═══ DATASET ═══

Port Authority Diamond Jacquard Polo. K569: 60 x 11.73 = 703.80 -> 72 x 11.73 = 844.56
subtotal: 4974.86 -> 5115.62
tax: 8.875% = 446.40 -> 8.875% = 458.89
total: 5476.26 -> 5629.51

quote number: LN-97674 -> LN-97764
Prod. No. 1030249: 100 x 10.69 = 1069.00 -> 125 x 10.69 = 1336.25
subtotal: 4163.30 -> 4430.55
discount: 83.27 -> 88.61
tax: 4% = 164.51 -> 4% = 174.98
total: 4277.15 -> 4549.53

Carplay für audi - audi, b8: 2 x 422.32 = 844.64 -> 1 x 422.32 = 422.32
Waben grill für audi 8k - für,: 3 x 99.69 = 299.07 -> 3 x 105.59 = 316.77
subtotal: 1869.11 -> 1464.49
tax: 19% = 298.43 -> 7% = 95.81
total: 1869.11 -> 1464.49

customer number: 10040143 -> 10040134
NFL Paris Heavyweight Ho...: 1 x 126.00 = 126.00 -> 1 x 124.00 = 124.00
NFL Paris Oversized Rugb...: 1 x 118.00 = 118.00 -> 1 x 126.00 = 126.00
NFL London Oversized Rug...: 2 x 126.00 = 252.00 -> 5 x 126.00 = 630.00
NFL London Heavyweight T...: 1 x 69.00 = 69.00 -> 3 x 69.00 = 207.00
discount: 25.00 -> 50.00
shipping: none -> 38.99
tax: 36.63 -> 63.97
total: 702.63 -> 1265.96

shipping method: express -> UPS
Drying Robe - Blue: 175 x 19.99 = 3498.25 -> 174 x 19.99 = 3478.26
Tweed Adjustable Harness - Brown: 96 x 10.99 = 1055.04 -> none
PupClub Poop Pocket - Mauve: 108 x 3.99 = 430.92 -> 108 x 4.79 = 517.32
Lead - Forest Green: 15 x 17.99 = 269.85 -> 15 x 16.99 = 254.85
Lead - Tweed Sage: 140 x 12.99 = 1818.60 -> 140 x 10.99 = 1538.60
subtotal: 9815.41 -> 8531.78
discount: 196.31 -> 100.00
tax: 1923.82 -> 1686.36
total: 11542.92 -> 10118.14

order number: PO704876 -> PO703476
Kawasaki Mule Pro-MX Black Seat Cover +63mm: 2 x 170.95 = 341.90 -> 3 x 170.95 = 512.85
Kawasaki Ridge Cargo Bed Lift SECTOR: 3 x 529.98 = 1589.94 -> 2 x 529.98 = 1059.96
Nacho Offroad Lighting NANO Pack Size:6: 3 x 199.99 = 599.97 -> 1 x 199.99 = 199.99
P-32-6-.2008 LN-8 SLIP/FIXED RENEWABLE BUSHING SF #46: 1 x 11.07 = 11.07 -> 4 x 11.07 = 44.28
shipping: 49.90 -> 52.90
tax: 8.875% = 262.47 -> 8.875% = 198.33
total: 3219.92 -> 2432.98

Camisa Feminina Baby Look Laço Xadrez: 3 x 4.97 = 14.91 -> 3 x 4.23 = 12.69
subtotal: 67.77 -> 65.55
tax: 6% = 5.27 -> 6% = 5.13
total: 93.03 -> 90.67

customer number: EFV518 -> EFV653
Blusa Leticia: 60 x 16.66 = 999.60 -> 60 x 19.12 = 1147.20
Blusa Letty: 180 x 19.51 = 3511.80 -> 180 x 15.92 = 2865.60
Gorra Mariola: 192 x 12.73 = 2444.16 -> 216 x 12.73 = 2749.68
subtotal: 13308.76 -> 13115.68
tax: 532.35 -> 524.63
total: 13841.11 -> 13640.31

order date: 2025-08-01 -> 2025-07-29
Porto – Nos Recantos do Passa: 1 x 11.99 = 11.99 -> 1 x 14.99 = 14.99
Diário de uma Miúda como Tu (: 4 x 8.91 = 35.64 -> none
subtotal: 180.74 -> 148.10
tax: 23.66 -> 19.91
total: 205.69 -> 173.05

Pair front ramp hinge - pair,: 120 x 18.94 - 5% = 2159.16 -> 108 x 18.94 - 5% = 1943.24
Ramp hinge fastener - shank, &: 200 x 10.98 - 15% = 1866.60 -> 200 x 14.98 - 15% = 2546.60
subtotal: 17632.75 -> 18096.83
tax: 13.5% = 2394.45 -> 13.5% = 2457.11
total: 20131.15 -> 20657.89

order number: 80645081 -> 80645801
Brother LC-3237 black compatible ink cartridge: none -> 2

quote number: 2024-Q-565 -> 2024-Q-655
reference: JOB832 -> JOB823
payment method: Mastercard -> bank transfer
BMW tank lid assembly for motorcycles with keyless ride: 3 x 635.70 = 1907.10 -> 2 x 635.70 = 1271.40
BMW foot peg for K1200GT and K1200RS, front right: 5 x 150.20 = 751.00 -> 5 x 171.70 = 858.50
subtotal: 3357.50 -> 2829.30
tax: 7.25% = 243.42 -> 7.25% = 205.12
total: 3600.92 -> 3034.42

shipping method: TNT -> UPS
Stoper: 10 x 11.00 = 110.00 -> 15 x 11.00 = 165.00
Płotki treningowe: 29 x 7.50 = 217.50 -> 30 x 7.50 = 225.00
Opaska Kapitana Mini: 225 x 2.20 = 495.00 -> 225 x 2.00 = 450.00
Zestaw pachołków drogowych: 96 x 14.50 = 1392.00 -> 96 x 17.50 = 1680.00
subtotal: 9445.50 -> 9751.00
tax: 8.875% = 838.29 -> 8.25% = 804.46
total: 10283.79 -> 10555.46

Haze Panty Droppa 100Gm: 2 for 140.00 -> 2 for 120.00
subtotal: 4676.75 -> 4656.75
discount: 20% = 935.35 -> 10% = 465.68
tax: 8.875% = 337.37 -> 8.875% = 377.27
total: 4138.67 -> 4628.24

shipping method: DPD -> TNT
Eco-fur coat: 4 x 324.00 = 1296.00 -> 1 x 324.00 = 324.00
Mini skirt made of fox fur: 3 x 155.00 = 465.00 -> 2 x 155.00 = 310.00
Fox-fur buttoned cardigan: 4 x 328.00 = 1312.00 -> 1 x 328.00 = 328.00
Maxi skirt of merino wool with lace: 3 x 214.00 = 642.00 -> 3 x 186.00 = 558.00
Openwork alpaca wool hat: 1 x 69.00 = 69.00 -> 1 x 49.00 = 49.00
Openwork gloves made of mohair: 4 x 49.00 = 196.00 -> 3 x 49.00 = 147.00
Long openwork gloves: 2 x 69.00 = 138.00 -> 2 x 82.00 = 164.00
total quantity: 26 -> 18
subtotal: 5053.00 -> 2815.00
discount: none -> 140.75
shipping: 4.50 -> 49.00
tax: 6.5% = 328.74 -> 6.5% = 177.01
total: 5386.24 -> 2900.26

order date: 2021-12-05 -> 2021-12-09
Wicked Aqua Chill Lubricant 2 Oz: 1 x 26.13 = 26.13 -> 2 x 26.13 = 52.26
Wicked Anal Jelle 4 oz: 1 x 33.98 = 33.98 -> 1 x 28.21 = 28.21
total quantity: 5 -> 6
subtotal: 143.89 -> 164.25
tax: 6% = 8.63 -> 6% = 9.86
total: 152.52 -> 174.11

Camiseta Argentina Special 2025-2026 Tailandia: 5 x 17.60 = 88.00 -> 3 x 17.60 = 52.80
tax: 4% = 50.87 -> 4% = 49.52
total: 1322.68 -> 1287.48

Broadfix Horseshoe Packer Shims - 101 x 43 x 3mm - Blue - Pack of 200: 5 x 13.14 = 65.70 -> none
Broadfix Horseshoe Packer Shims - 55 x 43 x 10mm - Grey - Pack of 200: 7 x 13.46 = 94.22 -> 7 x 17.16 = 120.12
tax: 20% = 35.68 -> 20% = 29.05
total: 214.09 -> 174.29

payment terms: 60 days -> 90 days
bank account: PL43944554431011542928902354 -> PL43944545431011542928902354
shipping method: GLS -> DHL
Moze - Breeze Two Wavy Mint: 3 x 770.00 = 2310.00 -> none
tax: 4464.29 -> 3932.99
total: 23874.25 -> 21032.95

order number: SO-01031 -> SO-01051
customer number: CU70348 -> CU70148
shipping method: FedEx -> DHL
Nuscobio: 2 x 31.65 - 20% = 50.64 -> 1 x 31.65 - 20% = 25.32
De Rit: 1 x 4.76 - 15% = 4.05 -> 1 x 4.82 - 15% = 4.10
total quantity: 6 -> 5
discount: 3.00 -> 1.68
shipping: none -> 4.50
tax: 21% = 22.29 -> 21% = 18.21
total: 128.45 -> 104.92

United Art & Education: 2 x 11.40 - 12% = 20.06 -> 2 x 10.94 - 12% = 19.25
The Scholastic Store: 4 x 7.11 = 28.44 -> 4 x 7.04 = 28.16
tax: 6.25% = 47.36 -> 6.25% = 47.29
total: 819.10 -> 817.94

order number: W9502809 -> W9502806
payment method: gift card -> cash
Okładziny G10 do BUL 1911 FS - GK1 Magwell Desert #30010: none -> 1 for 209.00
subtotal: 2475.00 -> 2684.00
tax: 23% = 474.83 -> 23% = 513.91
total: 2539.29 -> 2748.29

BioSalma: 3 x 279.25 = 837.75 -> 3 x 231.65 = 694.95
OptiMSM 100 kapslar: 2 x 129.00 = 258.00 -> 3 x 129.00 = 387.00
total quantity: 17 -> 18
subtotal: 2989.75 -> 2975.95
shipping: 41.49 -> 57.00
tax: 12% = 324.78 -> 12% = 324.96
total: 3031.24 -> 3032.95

═══

PROBLEM DESCRIPTION: Precisely the lines between those holding "order number: SO-01031 -> SO-01051" and "United Art &", inclusive, are to be reproduced from the listing above, with nothing added.

RESPONSE TO THE EXERCISE:
order number: SO-01031 -> SO-01051
customer number: CU70348 -> CU70148
shipping method: FedEx -> DHL
Nuscobio: 2 x 31.65 - 20% = 50.64 -> 1 x 31.65 - 20% = 25.32
De Rit: 1 x 4.76 - 15% = 4.05 -> 1 x 4.82 - 15% = 4.10
total quantity: 6 -> 5
discount: 3.00 -> 1.68
shipping: none -> 4.50
tax: 21% = 22.29 -> 21% = 18.21
total: 128.45 -> 104.92

United Art & Education: 2 x 11.40 - 12% = 20.06 -> 2 x 10.94 - 12% = 19.25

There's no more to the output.